>>>>>

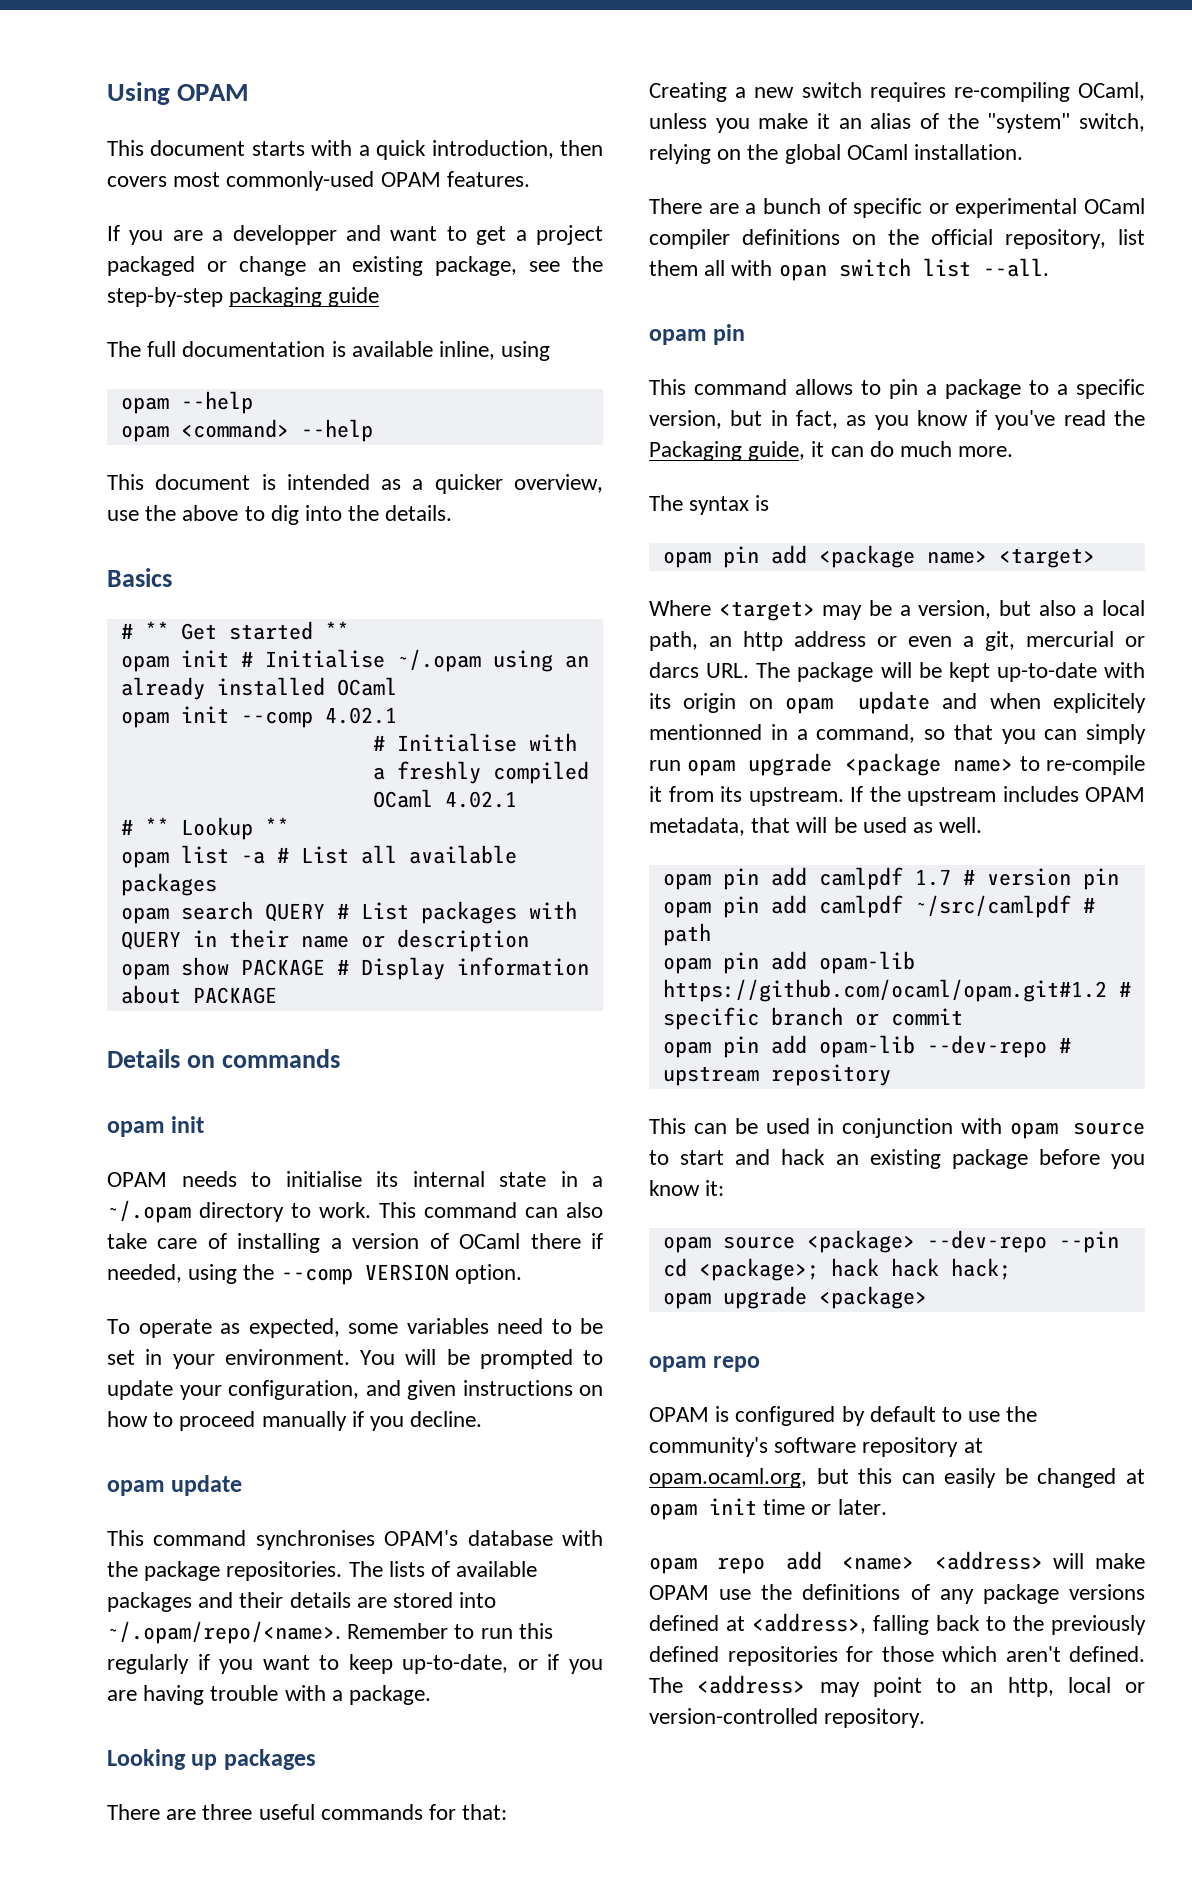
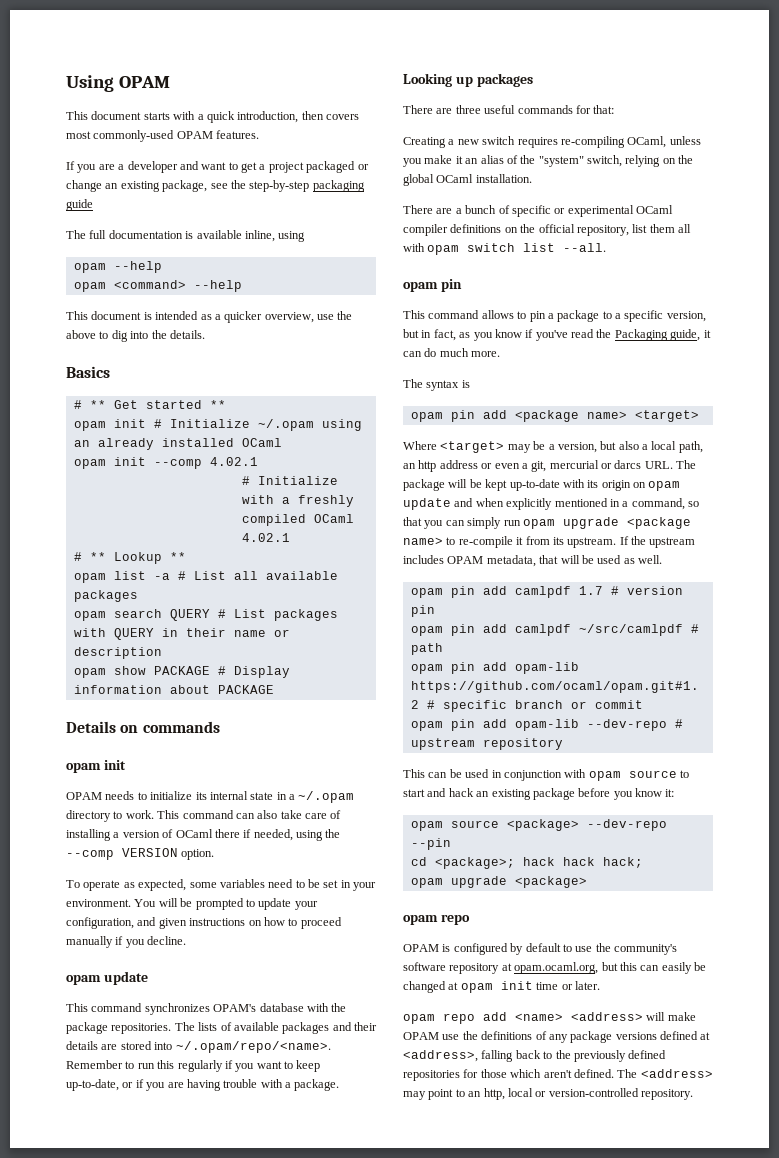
[232,225,337,245] developper -> [127,161,178,173] developer
[264,649,385,668] Initialise -> [169,419,250,428] Initialize
[396,733,517,752] Initialise -> [257,476,338,485] Initialize
[285,1171,362,1187] initialise -> [150,791,193,800] initialize
[255,1530,375,1550] synchronises -> [144,1003,210,1015] synchronizes
[778,264,827,281] opan -> [427,245,460,255] opam
[1053,693,1146,713] [649,724,762,740] explicitely mentionned -> [506,498,608,510] explicitly mentioned

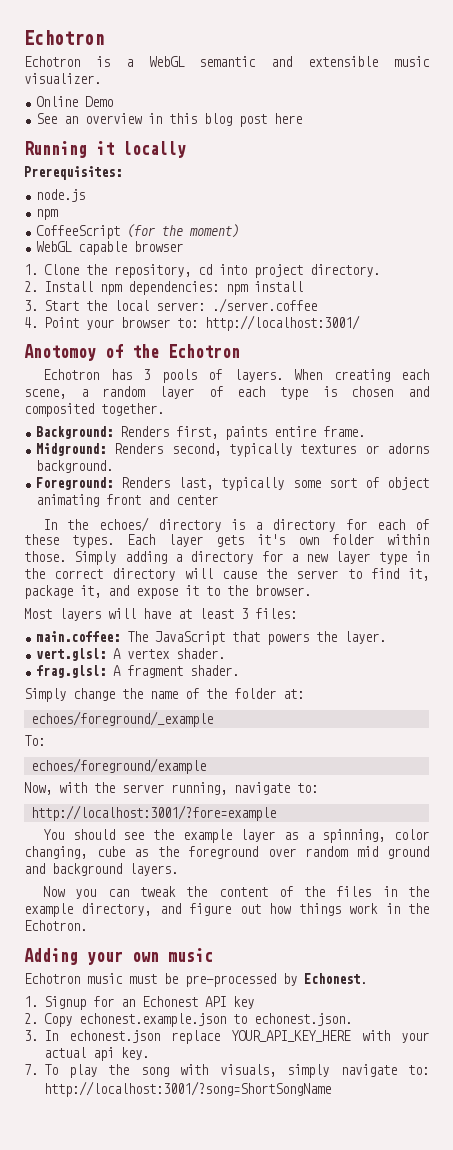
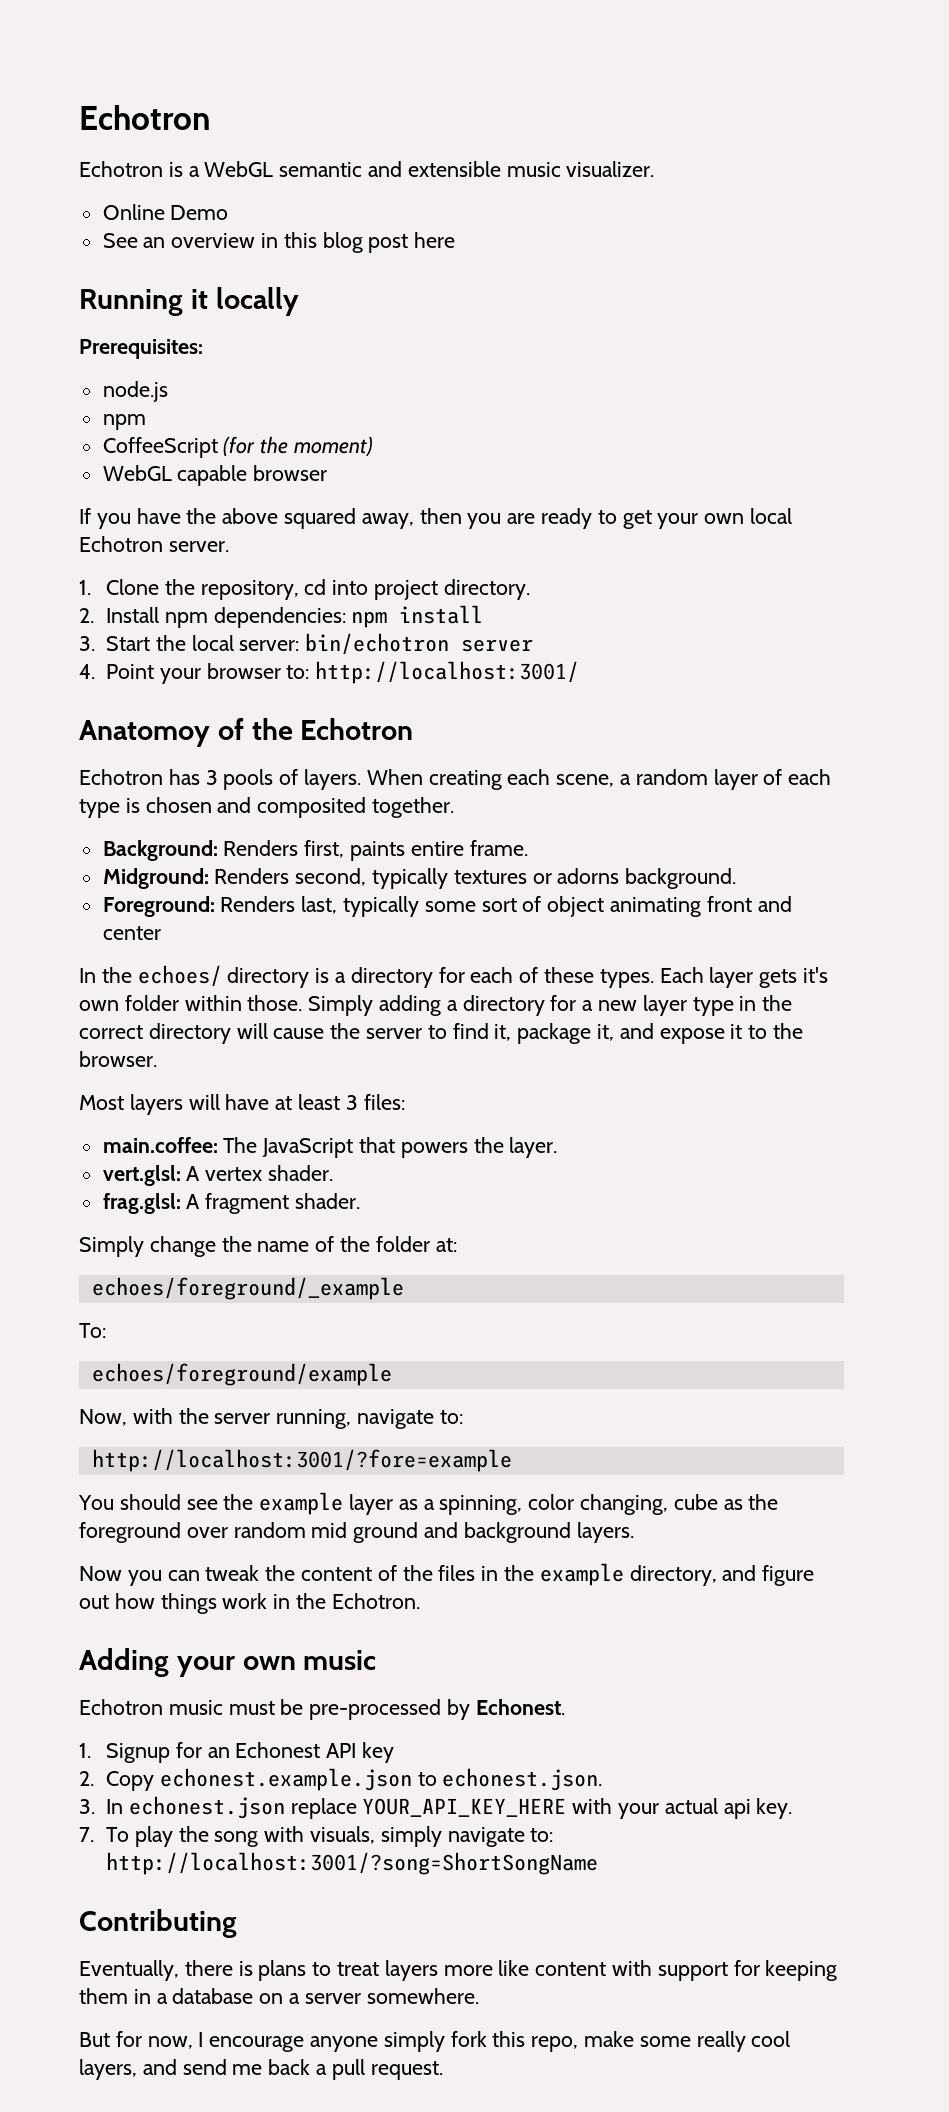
(184, 246) none -> [79,508,793,529] [79,536,229,552] // If you have the above squared away, then you are ready to get your own local Echotron server.
[211,298,317,313] ./server.coffee -> [305,633,534,655] bin/echotron server
[24,344,96,361] Anotomoy -> [79,720,210,747] Anatomoy
(331, 1089) none -> [79,1909,237,1938] [79,1960,838,1981] [79,1988,479,2004] [79,2031,791,2052] [79,2059,443,2080] // Contributing // Eventually, there is plans to treat layers more like content with support for keeping them in a database on a server somewhere. // But for now, I encourage anyone simply fork this repo, make some really cool layers, and send me back a pull request.

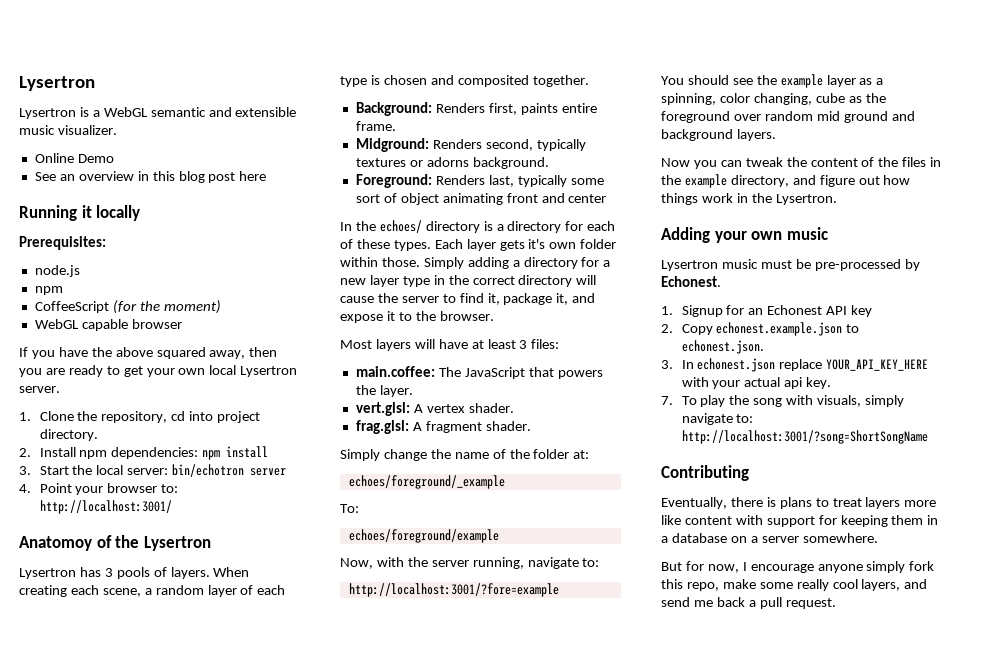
[79,105,210,130] [79,161,163,177] Echotron // Echotron -> [19,76,95,91] [19,108,76,119] Lysertron // Lysertron
[79,536,163,552] Echotron -> [240,366,298,377] Lysertron
[300,718,414,740] [79,769,163,785] Echotron // Echotron -> [143,536,211,551] [19,568,76,579] Lysertron // Lysertron
[331,1593,420,1609] Echotron. -> [775,194,837,205] Lysertron.
[79,1699,163,1715] Echotron -> [661,260,718,271] Lysertron

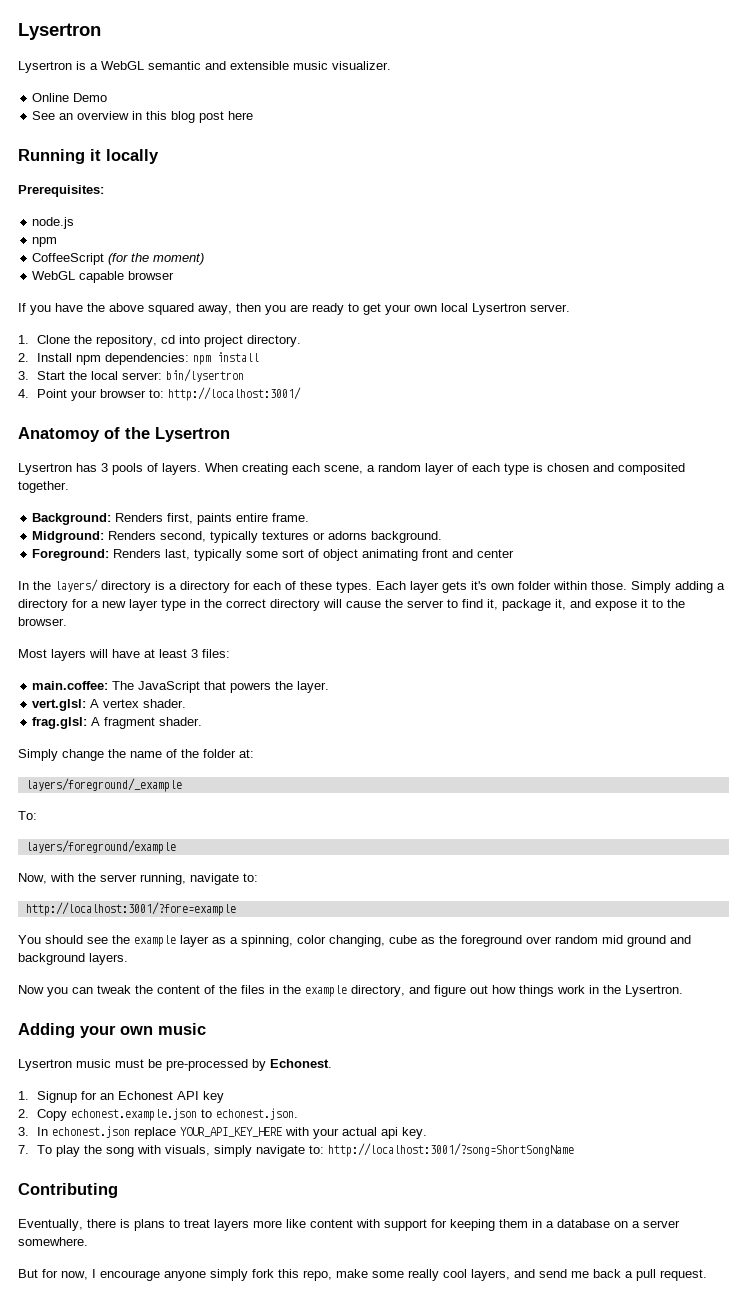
[172,464,287,477] bin/echotron server -> [166,369,245,382] bin/lysertron
[379,220,422,233] echoes/ -> [55,579,98,592] layers/
[348,475,505,489] echoes/foreground/_example -> [25,778,182,792] layers/foreground/_example
[348,529,499,543] echoes/foreground/example -> [25,840,176,854] layers/foreground/example

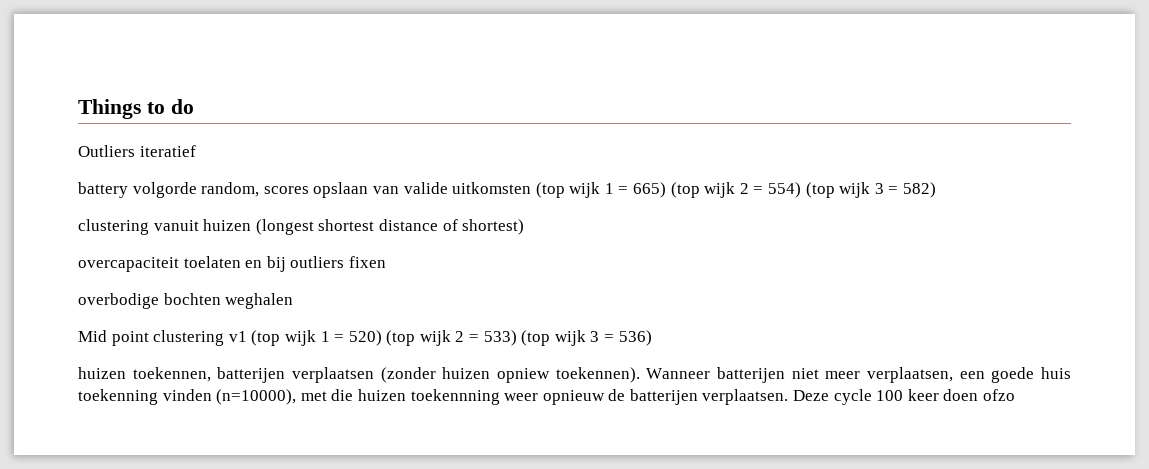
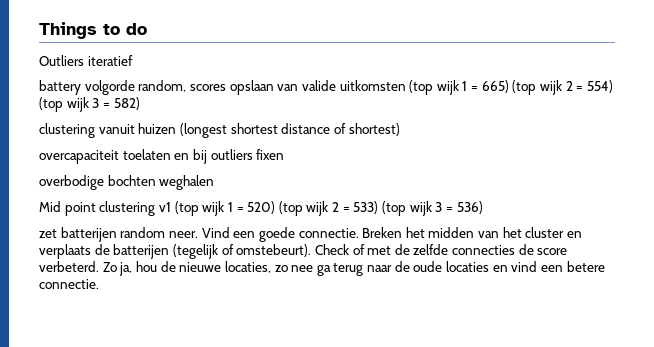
[78,367,1071,383] [78,389,1016,405] huizen toekennen, batterijen verplaatsen (zonder huizen opniew toekennen). Wanneer batterijen niet meer verplaatsen, een goede huis toekenning vinden (n=10000), met die huizen toekennning weer opnieuw de batterijen verplaatsen. Deze cycle 100 keer doen ofzo -> [39,227,583,242] [39,244,568,259] [39,261,605,276] [39,279,99,289] zet batterijen random neer. Vind een goede connectie. Breken het midden van het cluster en verplaats de batterijen (tegelijk of omstebeurt). Check of met de zelfde connecties de score verbeterd. Zo ja, hou de nieuwe locaties, zo nee ga terug naar de oude locaties en vind een betere connectie.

<<<<<

# AIM OF THE TASK
Output every line of the records above unchanged, and keep the pictures out.

# REPLY TO THE TASK
[232,225,337,245] developper -> [127,161,178,173] developer
[264,649,385,668] Initialise -> [169,419,250,428] Initialize
[396,733,517,752] Initialise -> [257,476,338,485] Initialize
[285,1171,362,1187] initialise -> [150,791,193,800] initialize
[255,1530,375,1550] synchronises -> [144,1003,210,1015] synchronizes
[778,264,827,281] opan -> [427,245,460,255] opam
[1053,693,1146,713] [649,724,762,740] explicitely mentionned -> [506,498,608,510] explicitly mentioned

(184, 246) none -> [79,508,793,529] [79,536,229,552] // If you have the above squared away, then you are ready to get your own local Echotron server.
[211,298,317,313] ./server.coffee -> [305,633,534,655] bin/echotron server
[24,344,96,361] Anotomoy -> [79,720,210,747] Anatomoy
(331, 1089) none -> [79,1909,237,1938] [79,1960,838,1981] [79,1988,479,2004] [79,2031,791,2052] [79,2059,443,2080] // Contributing // Eventually, there is plans to treat layers more like content with support for keeping them in a database on a server somewhere. // But for now, I encourage anyone simply fork this repo, make some really cool layers, and send me back a pull request.

[79,105,210,130] [79,161,163,177] Echotron // Echotron -> [19,76,95,91] [19,108,76,119] Lysertron // Lysertron
[79,536,163,552] Echotron -> [240,366,298,377] Lysertron
[300,718,414,740] [79,769,163,785] Echotron // Echotron -> [143,536,211,551] [19,568,76,579] Lysertron // Lysertron
[331,1593,420,1609] Echotron. -> [775,194,837,205] Lysertron.
[79,1699,163,1715] Echotron -> [661,260,718,271] Lysertron

[172,464,287,477] bin/echotron server -> [166,369,245,382] bin/lysertron
[379,220,422,233] echoes/ -> [55,579,98,592] layers/
[348,475,505,489] echoes/foreground/_example -> [25,778,182,792] layers/foreground/_example
[348,529,499,543] echoes/foreground/example -> [25,840,176,854] layers/foreground/example

[78,367,1071,383] [78,389,1016,405] huizen toekennen, batterijen verplaatsen (zonder huizen opniew toekennen). Wanneer batterijen niet meer verplaatsen, een goede huis toekenning vinden (n=10000), met die huizen toekennning weer opnieuw de batterijen verplaatsen. Deze cycle 100 keer doen ofzo -> [39,227,583,242] [39,244,568,259] [39,261,605,276] [39,279,99,289] zet batterijen random neer. Vind een goede connectie. Breken het midden van het cluster en verplaats de batterijen (tegelijk of omstebeurt). Check of met de zelfde connecties de score verbeterd. Zo ja, hou de nieuwe locaties, zo nee ga terug naar de oude locaties en vind een betere connectie.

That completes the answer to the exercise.